Since this week is National Teacher Appreciation Week, I wanted to take the opportunity to and say “Thank You” to all my Elementary School teachers. I believe from the bottom of my heart that the teachers at South Ranchito Elementary School are some of the best EDUCATORS in the world. They are the true unsung heroes of our community.
I want to begin by saying “Thank You” to Miss Brunie because back in Pre-School, I was a little stubborn, and I really needed someone to put my name pin in the red face because that simple motion taught a big lesson for life: negative actions lead to negative consequences.
“Thank You” to Mrs. Cordova because she encouraged and fostered in me a love for reading that continues to this day.
“Thank You” to Mrs. Hernandez who taught me the phrase “Ponte las Pilas” and never allowed me to fall into a fixed mindset. Before coming to UC Riverside, I read through some of my old elementary report cards, and they were filled with some of the most beautiful comments I had ever read. Ironically, back in the day, I was not the best student, and I lacked confidence. Still, simply based on some of the comments my teachers made, it amazes me to realize just how much they believed in me and the power of positive reinforcement.

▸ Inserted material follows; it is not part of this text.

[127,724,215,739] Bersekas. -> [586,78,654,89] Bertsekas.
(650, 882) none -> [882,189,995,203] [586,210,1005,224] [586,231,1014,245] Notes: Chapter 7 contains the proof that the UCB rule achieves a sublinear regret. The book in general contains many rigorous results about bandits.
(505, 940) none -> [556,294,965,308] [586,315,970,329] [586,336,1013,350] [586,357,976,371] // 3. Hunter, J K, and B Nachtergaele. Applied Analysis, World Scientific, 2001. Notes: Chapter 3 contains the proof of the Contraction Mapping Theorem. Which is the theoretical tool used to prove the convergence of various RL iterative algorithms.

“Thank You” to Ms. De La Loza because she did more than encourage a love for writing, but she also gave me the opportunity to read the stories I wrote about Magical Mermaids to my 2nd-grade class. Little did I know back then that this was all a part of developing my own voice and planting the seed of possibility. If one day I publish my own book, I will know where it all started thanks to her class.
“Thank You” Mrs. Zepeda, because even after all these years of being a student, one of my greatest memories was when I was the first student in her class to memorize my multiplication facts by heart. This wasn’t even a matter of intelligence, but rather because she invested her time and allowed me to stay after school and recite them to her for weeks before we had the class competition. I still have the medal she gave me and if I am ever part of “Time 100: The most influential people of whichever year” in the future, I hope she knows that it is because she showed me that you can’t have a million dollar dream with a minimum wage work ethic.

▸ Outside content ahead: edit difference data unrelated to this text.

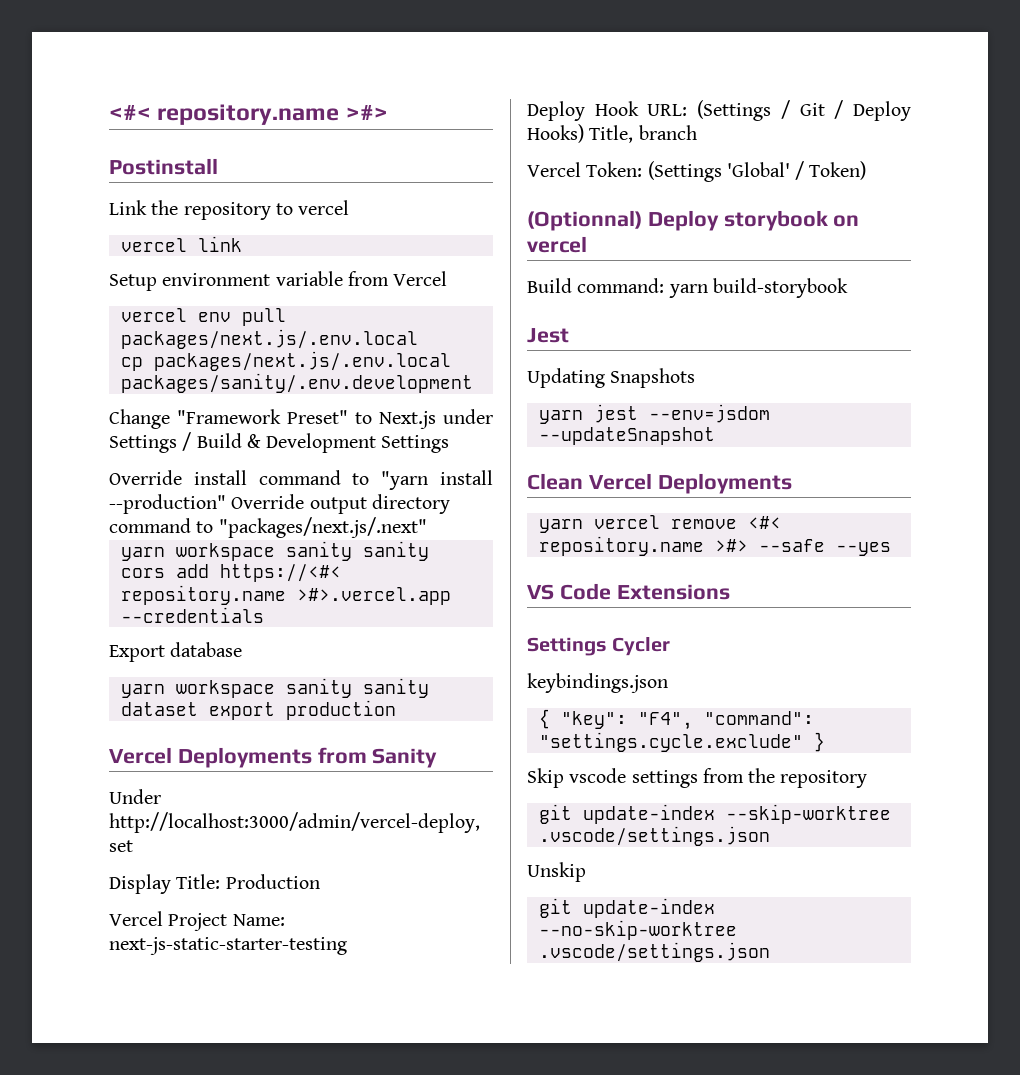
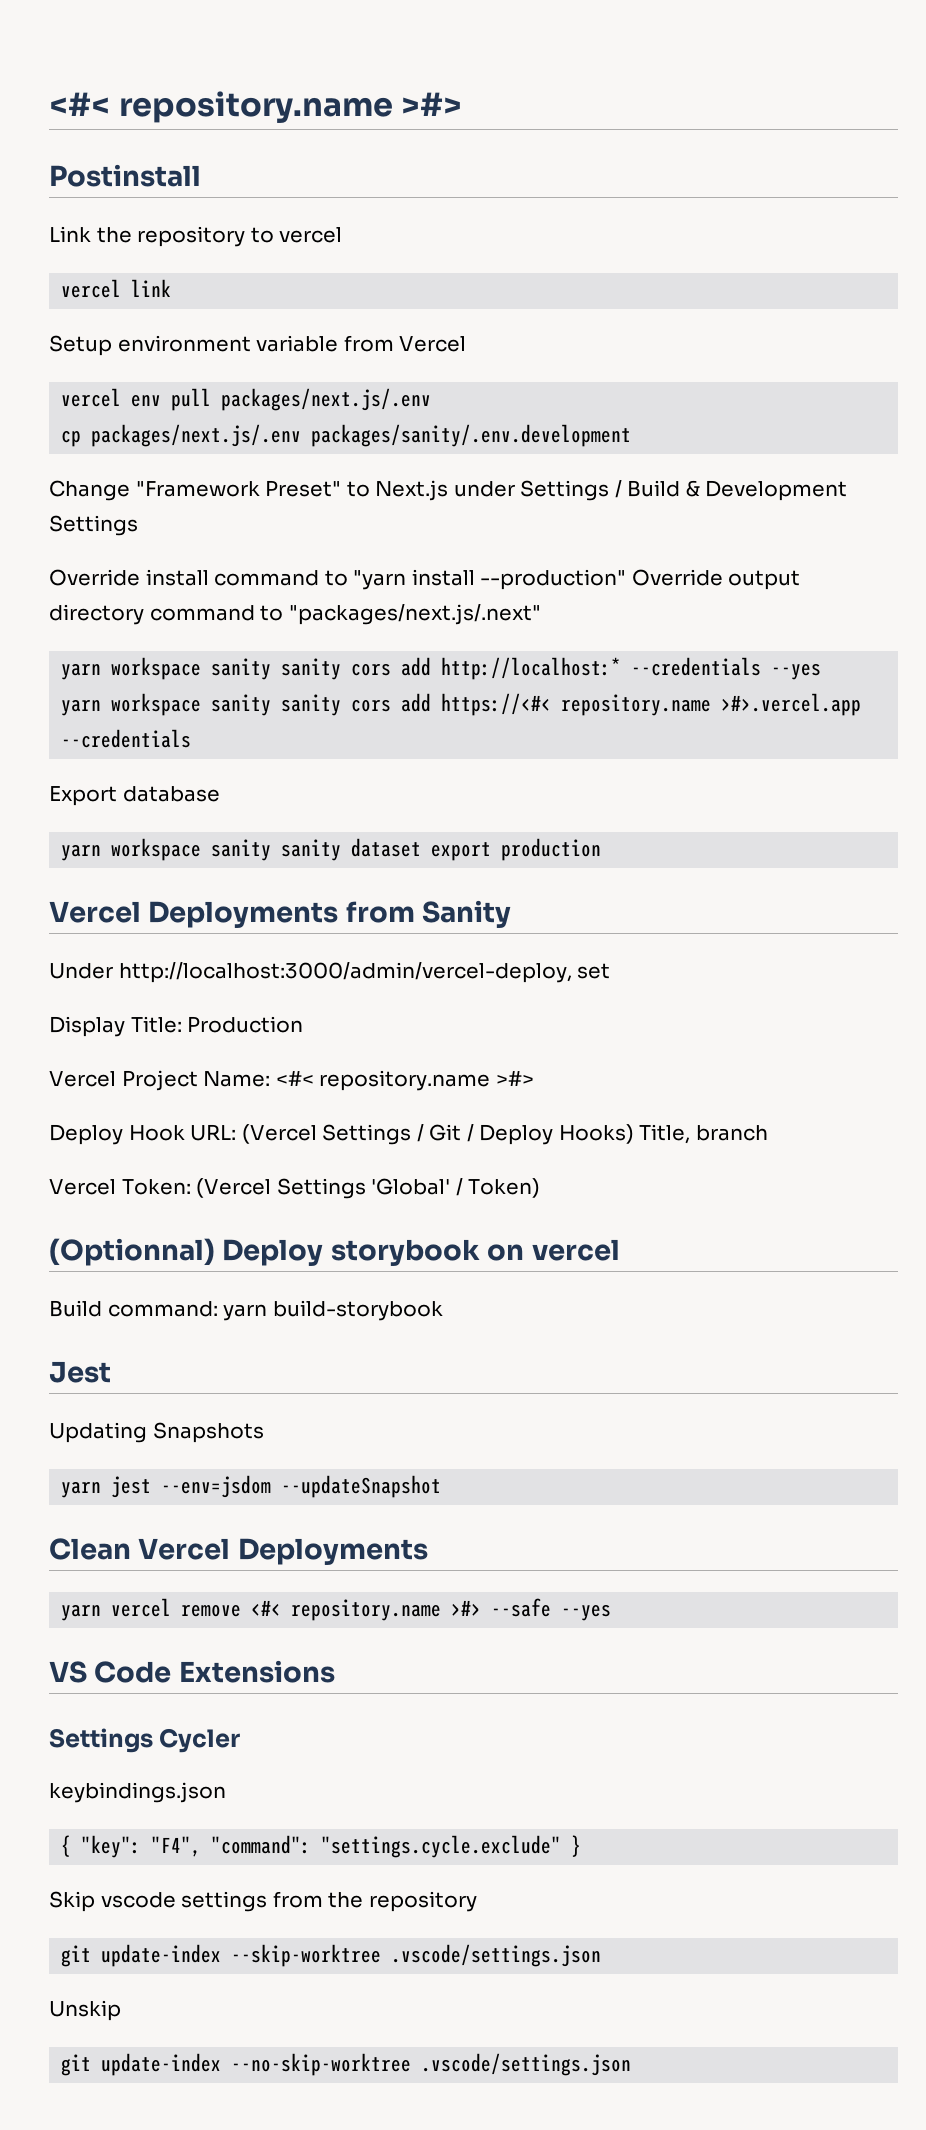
[120,329,418,349] packages/next.js/.env.local -> [221,388,432,411] packages/next.js/.env
[153,351,451,371] packages/next.js/.env.local -> [91,424,302,447] packages/next.js/.env
(427, 527) none -> [61,657,822,680] // yarn workspace sanity sanity cors add http://localhost:* --credentials --yes
[109,937,347,955] next-js-static-starter-testing -> [275,1070,534,1091] <#< repository.name >#>
[697,100,772,121] (Settings -> [241,1124,412,1145] (Vercel Settings
[647,161,722,182] (Settings -> [196,1178,366,1199] (Vercel Settings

“Thank You” to Mr. Hernandez because I have never put in as much work in any class in my K-12 years than in his. It was during a research assignment on the “2008 Presidential Elections,” that I first became civically engaged and politically aware. I remember going into our local library and checking out a really thick book on the candidates. I also spent endless hours watching the Presidential debates and making a pro and con list to every single candidate with my innocent view of the world. I suppose it’s not a surprise I am now so involved with politics and have my own aspirations to one day serve in public office.
“Thank You” Mr. Ponciano because he was the first person to tell me I could go to college. I remember when he had a parent-teacher conference with my mom and he shared his excitement towards all the things that I would one day accomplish in college. That is the first real conversation that planted the idea of college in my mind. Now, being more than 90% done with my undergraduate courses and planning to pursue a masters in public policy, Juris Doctorate, and a Ph.D,. I know that it was that moment that helped transform my journey to where I am today.
And “Thank You” to all the other elementary teachers who have also left footprints in the lives of so many other students. I have had the pleasure of having many amazing teachers, but looking back, I know that the mold of who I am and what I believe in was all founded in those first couple of years. This month and always, remember just how influential you are and know that your words of encouragement, your unconditional support and your dedication, are not taken for granted. It make take some us of getting to college to finally realize just how lucky we were to be in your classes, but know that sooner or later, we all recognize it.